The consistent failure of Australian policy makers to address fragmentation in our health system could lead to the conclusion that doing so is itself some sort of fairy tale. But this is not the experience of other countries.
Placing patients at the centre
Placing patients at the centre of care is the key.
Currently, individuals traverse a multitude of systems and levels of government to have all their disability, health, education and other care needs met. People end up with multiple plans that are not integrated. As well as the lack of integration, this leads to a huge administrative load on individuals and families and increases the probability of people falling through the cracks.
People like bothers Logan, aged 7, and Jordan, aged 9, featured in the report. The brothers have a rare disease and receive all their nutrients through a tube. They are also incontinent due to their rare disease, requiring changing up to 20 times a day. They need speech pathology and physio therapy as well as additional care support, but since their rare condition has an underlying medical cause they do not qualify for this support under the NDIS. Nor are these supports reliably available through the public health system.
Recommendations for action
We make a number of recommendations in the report to address the significant gaps in care for people with rare diseases, including that Australia introduce personal care plans. These would cover an individual’s health, education and disability care needs, with a single plan. This already occurs in Sweden, including across different levels of government.
These over-arching integrated care plans would allocate responsibility for the delivery of services to specific levels of government. State and Federal governments would need to work together to address the needs of individuals with disabilities, reducing the chances of people falling through the cracks of a fragmented system.
The idea of single integrated care plans was described as the Holy Grail during consultations on the report’s findings. The idea of only having to go through one planning process, instead of up to eight as currently occurs, was considered too good to be true.

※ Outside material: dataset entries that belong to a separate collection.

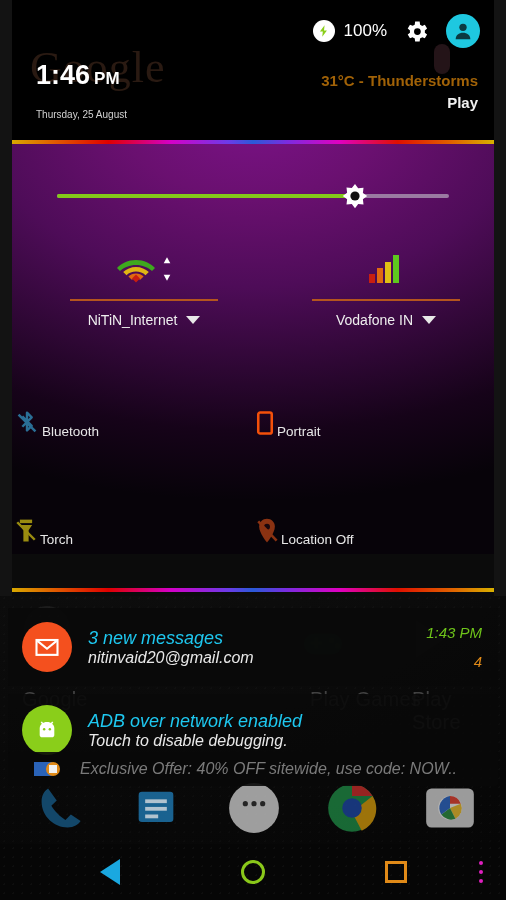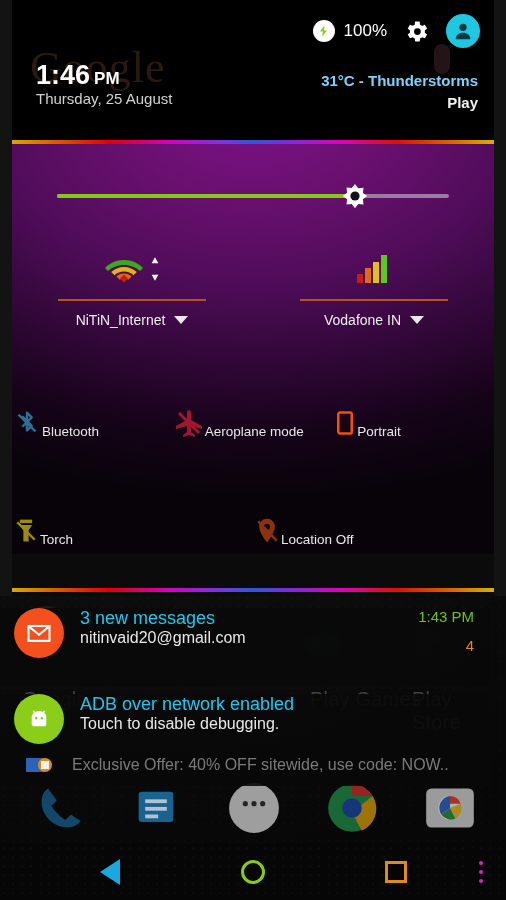--- a/index.html
+++ b/index.html
@@ -56,39 +56,40 @@
   .batt-icon{ width:22px; height:22px; border-radius:50%; background:#fff;
               display:flex; align-items:center; justify-content:center; }
   .batt-pct{ color:#fff; font-size:17px; }
   .gear{ width:27px; height:27px; }
   .avatar{ width:34px; height:34px; border-radius:50%; background:#1ec8e0;
            display:flex; align-items:center; justify-content:center; }
 
   .clock-block{ position:absolute; left:24px; top:62px; }
   .clock-time{ color:#fff; font-size:27px; font-weight:bold; line-height:1; }
   .clock-time .ampm{ font-size:17px; margin-left:4px;text-align:right; }
-  .clock-date{ color:#d2d2d2; font-size:15px; margin-top:1px; }
+  .clock-date{ color:#d2d2d2; font-size:10px; margin-top:20px; }
 
   .weather-block{ position:absolute; right:16px; top:72px; text-align:right; }
-  .weather-line{ color:#7dd3fc; font-size:15px; font-weight:bold; }
+  .weather-line{ color:#a16207; font-size:15px; font-weight:bold; }
   .weather-city{ color:#f1f1f1; font-size:15px; font-weight:bold; margin-top:5px; }
 
   .rainbow{
     position:absolute; left:0; width:482px; height:4px;
     background:linear-gradient(90deg,#d8a800 0%,#e05a00 9%,#e00000 20%,#d400c8 33%,
       #6a3ce8 45%,#2a5ad8 50%,#7a2ce0 57%,#e000c0 68%,#e01000 80%,#e06000 91%,#d8b000 100%);
   }
   #rb-top{ top:140px; }
   #rb-bot{ top:588px; }
 
   .qs-body{
     position:absolute; left:0; top:144px; width:482px; height:410px;
     background:
       radial-gradient(125% 95% at 50% -8%, #7c1288 0%, #6a1070 22%, #4e0c58 45%,
         #2e0734 66%, #160319 82%, #070309 100%);
+    padding-left: 12px;
   }
 
   
   .slider{ position:absolute; left:45px; top:50px; width:392px; height:4px; }
   .slider-bg{ position:absolute; inset:0; background:#9a7ba2; border-radius:2px; }
   .slider-fill{ position:absolute; left:0; top:0; height:4px; background:#84c91a; border-radius:2px; }
   .slider-thumb{ position:absolute; top:-16px; width:36px; height:36px; }
 
   
   .conn{ position:absolute; top:105px; width:100%; height:85px; }
@@ -102,24 +103,24 @@
 
   
   .tiles{ position:absolute; top:218px; left:0; width:482px; }
   .trow{ display:flex; height:108px; }
   .tile{ flex:1; display:flex; align-items:center; justify-content:flex-start; padding-top:14px; }
   .tile-ico{ height:40px; display:flex; align-items:center; justify-content:center; }
   .tile-lbl{ color:#e7e7e7; font-size:13.5px; margin-top:16px; }
 
   
   .notif{
-    position:absolute; left:0; width:490px;
+    position:absolute; left:8px; width:490px;
     background:rgba(9,9,9,.90);
     border-radius:2px;
-    display:flex; align-items:flex-start;
+    display:flex; align-items:center;font-style:italic;
   }
   #notif1{ top:608px; height:78px; }
   #notif2{ top:694px; height:72px; }
   #notif3{ top:752px; height:34px; overflow:hidden; }
   .n-icon{ width:50px; height:50px; border-radius:50%; margin-left:14px; flex:0 0 auto;
            display:flex; align-items:center; justify-content:center; }
   .n-text{ margin-left:16px; flex:1 1 auto; min-width:0; }
   .n-title{ color:#1ec8f0; font-size:18px; }
   .n-sub{ color:#e8e8e8; font-size:16px; }
   .n-right{ text-align:right; margin-right:16px; flex:0 0 auto; }
@@ -314,29 +315,20 @@
             <div class="tile-ico">
               <svg viewBox="0 0 32 32" width="30" height="34">
                 <path d="M11 9l10 10-5 5V5l5 5-10 10" fill="none" stroke="#2a6f96" stroke-width="2.6" stroke-linejoin="round"></path>
                 <line x1="7" y1="7" x2="25" y2="25" stroke="#2a6f96" stroke-width="2.6"></line>
               </svg>
             </div>
             <div class="tile-lbl">Bluetooth</div>
           </div>
           <div class="tile">
             <div class="tile-ico">
-              <svg viewBox="0 0 32 32" width="32" height="34">
-                <path d="M16 3c1.1 0 2 1.3 2 3v7l11 6v3l-11-3v6l4 3v2l-6-2-6 2v-2l4-3v-6L3 22v-3l11-6V6c0-1.7.9-3 2-3z" fill="#a01830"></path>
-                <line x1="6" y1="6" x2="26" y2="26" stroke="#a01830" stroke-width="3"></line>
-              </svg>
-            </div>
-            <div class="tile-lbl">Aeroplane mode</div>
-          </div>
-          <div class="tile">
-            <div class="tile-ico">
               <svg viewBox="0 0 32 32" width="24" height="34">
                 <rect x="7" y="2" width="18" height="28" rx="2.5" fill="none" stroke="#f4500a" stroke-width="3.4"></rect>
               </svg>
             </div>
             <div class="tile-lbl">Portrait</div>
           </div>
         </div>
         <div class="trow">
           <div class="tile">
             <div class="tile-ico">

In the past, such co-operation between levels of government to address fragmentation has been scuttled due to overblown concerns about cost shifting. Overblown not just in terms of the size of cost shifting involved, but also in the context of the gains that are possible through better integration.
Ensuring that the NDIS does not turn into a nightmare for people with rare diseases will require political will to overcome these historic barriers. The massive underspends in the NDIS which are currently delivering the Morrison Government a budget surplus would be best used for this purpose.

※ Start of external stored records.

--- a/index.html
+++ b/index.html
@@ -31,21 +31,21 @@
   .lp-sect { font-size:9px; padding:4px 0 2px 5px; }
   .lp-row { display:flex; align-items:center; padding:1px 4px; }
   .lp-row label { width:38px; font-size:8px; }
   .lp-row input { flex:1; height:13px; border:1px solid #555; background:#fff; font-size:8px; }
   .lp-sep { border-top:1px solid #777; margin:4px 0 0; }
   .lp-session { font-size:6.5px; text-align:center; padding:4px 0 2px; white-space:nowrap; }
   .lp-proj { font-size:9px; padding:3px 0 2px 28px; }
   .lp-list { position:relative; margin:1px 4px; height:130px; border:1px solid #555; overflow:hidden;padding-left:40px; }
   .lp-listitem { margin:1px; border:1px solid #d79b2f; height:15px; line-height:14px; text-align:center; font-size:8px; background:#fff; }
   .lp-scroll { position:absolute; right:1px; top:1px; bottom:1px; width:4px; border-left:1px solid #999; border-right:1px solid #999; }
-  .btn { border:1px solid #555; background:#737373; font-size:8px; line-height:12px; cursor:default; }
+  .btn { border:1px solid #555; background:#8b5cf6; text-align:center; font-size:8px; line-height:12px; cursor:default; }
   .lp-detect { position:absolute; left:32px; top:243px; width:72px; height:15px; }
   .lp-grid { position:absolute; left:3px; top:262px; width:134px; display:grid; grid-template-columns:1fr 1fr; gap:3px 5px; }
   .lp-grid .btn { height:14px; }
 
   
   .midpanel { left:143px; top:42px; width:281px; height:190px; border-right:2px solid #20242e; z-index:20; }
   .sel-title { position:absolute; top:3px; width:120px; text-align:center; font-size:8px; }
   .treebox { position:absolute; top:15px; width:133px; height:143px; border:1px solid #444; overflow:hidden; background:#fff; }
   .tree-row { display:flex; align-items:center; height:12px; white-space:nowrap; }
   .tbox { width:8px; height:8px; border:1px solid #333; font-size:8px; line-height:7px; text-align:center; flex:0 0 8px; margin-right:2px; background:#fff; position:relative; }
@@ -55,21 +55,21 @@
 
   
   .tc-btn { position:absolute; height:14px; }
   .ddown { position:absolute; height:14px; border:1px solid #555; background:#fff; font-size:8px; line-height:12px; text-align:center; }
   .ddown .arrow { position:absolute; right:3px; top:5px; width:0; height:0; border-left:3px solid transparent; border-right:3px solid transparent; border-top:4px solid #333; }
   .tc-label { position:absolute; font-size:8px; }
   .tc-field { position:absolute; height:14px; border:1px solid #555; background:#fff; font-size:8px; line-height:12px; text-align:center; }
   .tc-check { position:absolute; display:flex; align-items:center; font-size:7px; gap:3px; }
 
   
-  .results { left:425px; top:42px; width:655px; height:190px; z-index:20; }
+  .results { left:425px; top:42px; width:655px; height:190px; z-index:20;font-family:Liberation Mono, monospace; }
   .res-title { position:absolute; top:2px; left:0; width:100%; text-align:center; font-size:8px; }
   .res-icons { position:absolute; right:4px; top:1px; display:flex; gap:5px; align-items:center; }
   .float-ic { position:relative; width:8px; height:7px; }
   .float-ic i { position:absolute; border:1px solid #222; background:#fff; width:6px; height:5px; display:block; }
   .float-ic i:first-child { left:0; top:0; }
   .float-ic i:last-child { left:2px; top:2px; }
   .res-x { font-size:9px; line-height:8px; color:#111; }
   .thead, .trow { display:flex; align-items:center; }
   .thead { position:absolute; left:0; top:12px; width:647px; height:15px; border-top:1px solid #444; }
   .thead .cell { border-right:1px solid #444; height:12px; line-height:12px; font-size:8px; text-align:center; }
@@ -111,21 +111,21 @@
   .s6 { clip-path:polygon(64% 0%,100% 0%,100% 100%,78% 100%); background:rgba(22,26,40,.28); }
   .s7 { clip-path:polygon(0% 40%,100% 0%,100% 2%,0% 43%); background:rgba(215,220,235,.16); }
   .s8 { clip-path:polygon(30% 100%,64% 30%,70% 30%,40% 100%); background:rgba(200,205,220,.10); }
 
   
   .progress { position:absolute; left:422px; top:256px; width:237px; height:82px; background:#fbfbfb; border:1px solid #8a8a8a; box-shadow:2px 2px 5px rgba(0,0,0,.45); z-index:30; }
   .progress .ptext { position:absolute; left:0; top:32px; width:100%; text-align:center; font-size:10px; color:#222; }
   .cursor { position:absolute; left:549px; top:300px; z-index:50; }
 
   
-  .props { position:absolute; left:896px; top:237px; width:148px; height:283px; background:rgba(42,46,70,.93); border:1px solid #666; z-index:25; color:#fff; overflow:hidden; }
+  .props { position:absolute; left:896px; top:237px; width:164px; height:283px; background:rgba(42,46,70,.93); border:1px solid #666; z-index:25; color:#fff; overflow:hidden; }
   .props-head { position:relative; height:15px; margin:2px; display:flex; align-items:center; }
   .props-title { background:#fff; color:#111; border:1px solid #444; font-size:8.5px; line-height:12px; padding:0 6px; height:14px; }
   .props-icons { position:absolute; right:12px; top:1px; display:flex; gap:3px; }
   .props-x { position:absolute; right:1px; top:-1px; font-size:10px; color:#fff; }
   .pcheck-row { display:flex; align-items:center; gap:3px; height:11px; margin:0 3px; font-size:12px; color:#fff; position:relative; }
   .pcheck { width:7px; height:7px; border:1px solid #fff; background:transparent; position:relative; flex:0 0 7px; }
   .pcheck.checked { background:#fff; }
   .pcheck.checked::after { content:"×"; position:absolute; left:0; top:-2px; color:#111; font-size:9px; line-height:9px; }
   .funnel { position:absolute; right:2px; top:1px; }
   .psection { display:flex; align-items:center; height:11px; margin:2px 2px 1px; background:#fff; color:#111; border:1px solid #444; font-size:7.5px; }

Delivering world class integrated health and disability care for people with rare diseases should no longer be considered a fairy tale.

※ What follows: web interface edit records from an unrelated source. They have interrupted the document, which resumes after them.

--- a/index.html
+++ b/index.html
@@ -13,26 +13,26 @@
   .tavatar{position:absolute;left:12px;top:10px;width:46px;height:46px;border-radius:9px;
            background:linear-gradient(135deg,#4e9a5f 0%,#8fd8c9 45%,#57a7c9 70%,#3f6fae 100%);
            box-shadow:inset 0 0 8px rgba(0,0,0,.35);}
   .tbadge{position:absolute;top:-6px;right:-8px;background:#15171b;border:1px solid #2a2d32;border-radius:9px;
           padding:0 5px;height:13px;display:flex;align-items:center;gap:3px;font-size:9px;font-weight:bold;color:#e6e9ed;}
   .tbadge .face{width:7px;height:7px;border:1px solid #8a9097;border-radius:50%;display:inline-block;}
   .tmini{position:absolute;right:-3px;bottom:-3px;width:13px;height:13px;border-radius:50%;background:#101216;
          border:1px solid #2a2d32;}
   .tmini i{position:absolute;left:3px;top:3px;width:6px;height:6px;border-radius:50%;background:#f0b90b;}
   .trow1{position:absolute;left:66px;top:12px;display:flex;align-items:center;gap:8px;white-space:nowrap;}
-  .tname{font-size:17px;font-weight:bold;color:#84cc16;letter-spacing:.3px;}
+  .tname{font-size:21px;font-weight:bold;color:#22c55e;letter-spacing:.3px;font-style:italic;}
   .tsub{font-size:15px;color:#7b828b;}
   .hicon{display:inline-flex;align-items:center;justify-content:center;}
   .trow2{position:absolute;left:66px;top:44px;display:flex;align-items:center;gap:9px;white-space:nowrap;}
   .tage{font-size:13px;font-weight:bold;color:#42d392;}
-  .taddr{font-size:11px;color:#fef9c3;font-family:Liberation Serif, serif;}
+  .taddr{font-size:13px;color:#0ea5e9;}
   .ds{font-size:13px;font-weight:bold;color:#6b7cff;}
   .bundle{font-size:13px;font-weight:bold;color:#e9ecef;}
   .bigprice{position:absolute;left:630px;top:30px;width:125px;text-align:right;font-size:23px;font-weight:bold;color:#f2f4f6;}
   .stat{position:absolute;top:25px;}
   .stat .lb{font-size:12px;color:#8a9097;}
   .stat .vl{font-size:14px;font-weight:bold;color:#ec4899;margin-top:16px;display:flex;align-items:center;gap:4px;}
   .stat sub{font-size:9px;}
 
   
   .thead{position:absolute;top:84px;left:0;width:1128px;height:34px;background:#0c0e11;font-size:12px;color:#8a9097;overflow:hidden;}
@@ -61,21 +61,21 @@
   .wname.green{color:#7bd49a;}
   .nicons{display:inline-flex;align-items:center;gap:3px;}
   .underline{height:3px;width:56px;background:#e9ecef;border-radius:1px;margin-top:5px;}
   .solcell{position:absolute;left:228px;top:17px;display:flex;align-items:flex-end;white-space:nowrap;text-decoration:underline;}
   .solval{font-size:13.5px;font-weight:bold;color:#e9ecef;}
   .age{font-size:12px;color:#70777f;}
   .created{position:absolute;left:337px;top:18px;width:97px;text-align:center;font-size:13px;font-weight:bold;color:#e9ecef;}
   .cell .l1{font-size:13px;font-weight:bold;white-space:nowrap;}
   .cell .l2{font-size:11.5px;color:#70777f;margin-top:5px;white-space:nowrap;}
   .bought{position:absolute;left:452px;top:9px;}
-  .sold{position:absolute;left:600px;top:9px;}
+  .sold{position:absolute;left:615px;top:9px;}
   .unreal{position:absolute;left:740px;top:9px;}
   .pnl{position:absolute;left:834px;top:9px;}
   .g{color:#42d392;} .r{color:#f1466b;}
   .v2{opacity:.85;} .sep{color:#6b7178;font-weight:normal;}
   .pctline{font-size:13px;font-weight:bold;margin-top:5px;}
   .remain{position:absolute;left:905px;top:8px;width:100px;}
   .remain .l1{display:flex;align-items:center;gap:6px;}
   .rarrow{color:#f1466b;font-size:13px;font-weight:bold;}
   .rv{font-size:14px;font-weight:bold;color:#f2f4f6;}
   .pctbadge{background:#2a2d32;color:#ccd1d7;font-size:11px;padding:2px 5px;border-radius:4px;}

• Angela Jackson is an economist at Equity Economics and author of the McKell Institute’s report Disability and Rare Diseases: Towards Person Centred Care for Australians with Rare Diseases, which was commissioned by Rare Voices Australia.
I think this article is not quite accurate. If a prospective Participant has a medical condition that is disabling- I would try accessing NDIS with a physical disability that has a medical origin. You would put “physical disability” as the primary disability and get an OT assessment about its effects on the six NDIS functional domains along with reports that confirm permanence and the need for lifelong supports. There was an AAT decision that stated nowhere in the NDIS Act says a chronic condition can’t ALSO be a disability. Though to get access might require a Review and Appeal to succeed. But as this article says- the whole circus shouldn’t be so rigid and difficult to navigate.